De fato, há muita coisa acontecendo na família neste dia em particular. O marido de Jaclyn, Tom, é esperado em breve no luxuoso Dublin Talbot Hotel para o lançamento oficial de uma série do YouTube que ele vem preparando nos últimos dez anos.
Intitulada “Catholicism Beyond Reasonable Doubt” (“Catolicismo além da dúvida razoável”, em tradução livre), a série de sete episódios tenta responder às grandes questões existenciais da vida.
“Deus pode existir apesar do que diz a ciência? Por que ele permite sofrimento? Qual é o significado dos sacramentos?” Estas são apenas algumas das questões que muitas vezes são levantadas em uma Irlanda profundamente secularizada.
"Como a fé não é mais transmitida sistematicamente entre as gerações na Irlanda, eu disse a mim mesmo que era necessário usar ferramentas digitais para fornecer recursos pedagógicos para aqueles que querem saber mais", disse Tom, um engenheiro na casa dos quarenta anos que se especializou no desenvolvimento de programas de evangelização. Ele também é membro do conselho de diretores do Iona Institute, um importante instituto católico conservador.

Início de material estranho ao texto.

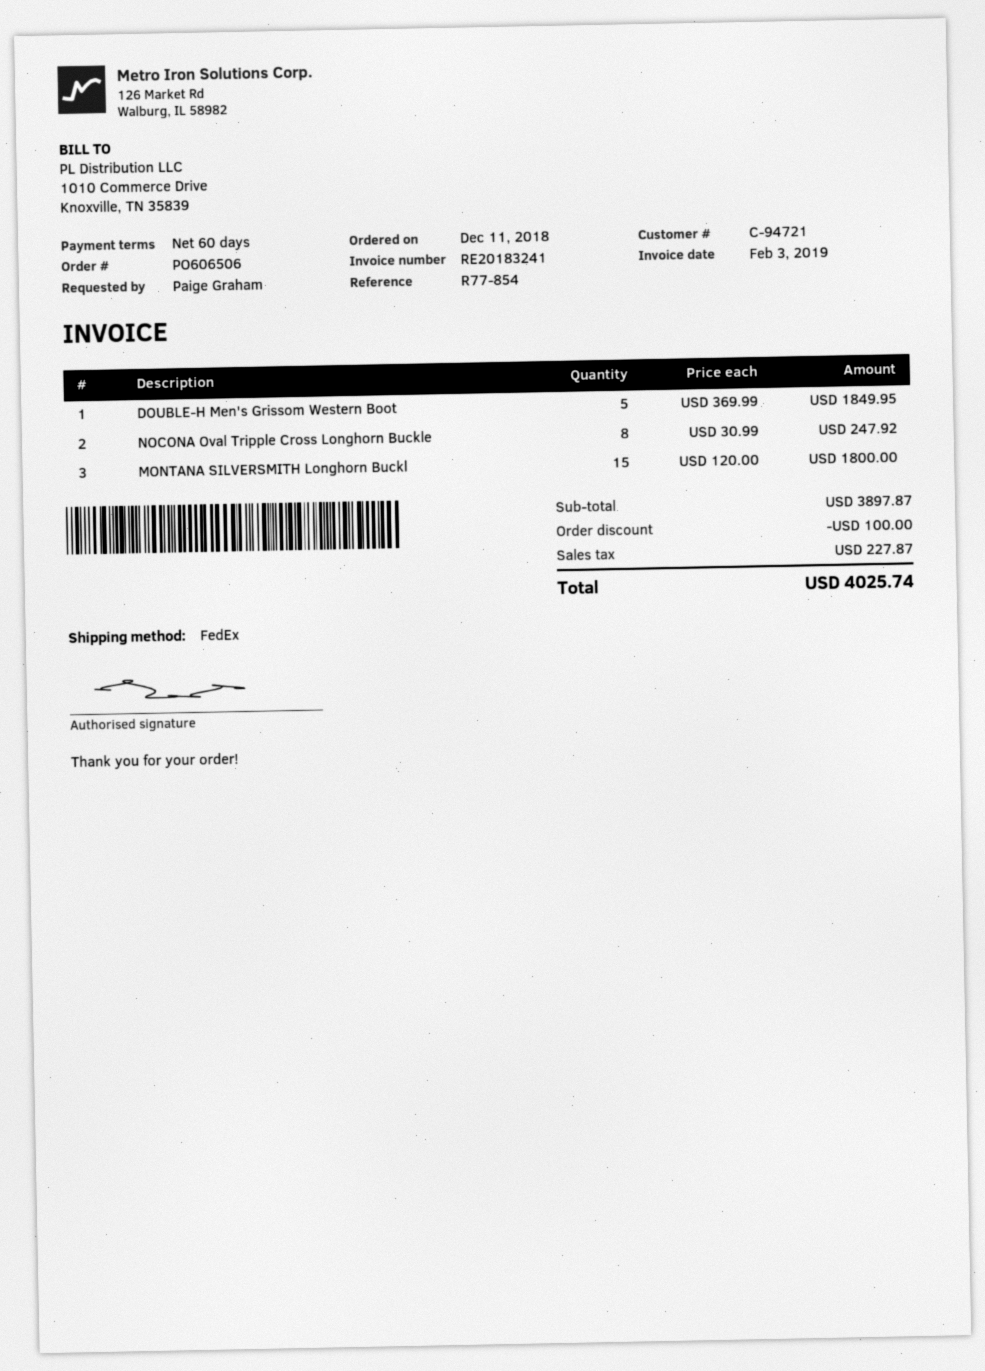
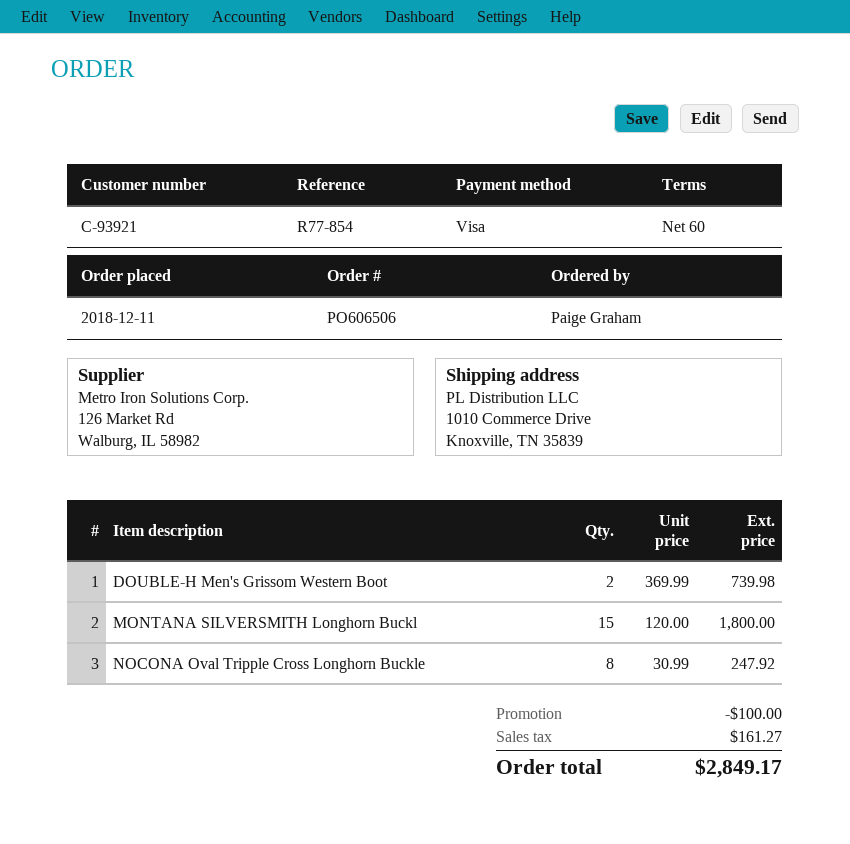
customer number: C-94721 -> C-93921
DOUBLE-H Men's Grissom Western Boot: 5 x 369.99 = 1849.95 -> 2 x 369.99 = 739.98
tax: 227.87 -> 161.27
total: 4025.74 -> 2849.17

Acompanhar o ritmo frenético dos Ascough e seus filhos alegres, de dois a 22 anos, durante dois dias, pode levar a pensar que a secularização ainda não chegou a Dublin.
No entanto, isso está longe de ser a realidade. Simplesmente sair de casa é o suficiente para confirmar o quão excepcional é essa maravilhosa família na nova sociedade irlandesa.
“Seria difícil fazer uma sociologia da fé na Irlanda hoje porque as famílias se tornaram tão heterogêneas”, disse a irmã Patricia Somers, uma irmã de caridade de 70 anos, falando em um dos salões da paróquia da Catedral de Santa Maria em Dublin, onde o papa Francisco virá no sábado, 25 de agosto.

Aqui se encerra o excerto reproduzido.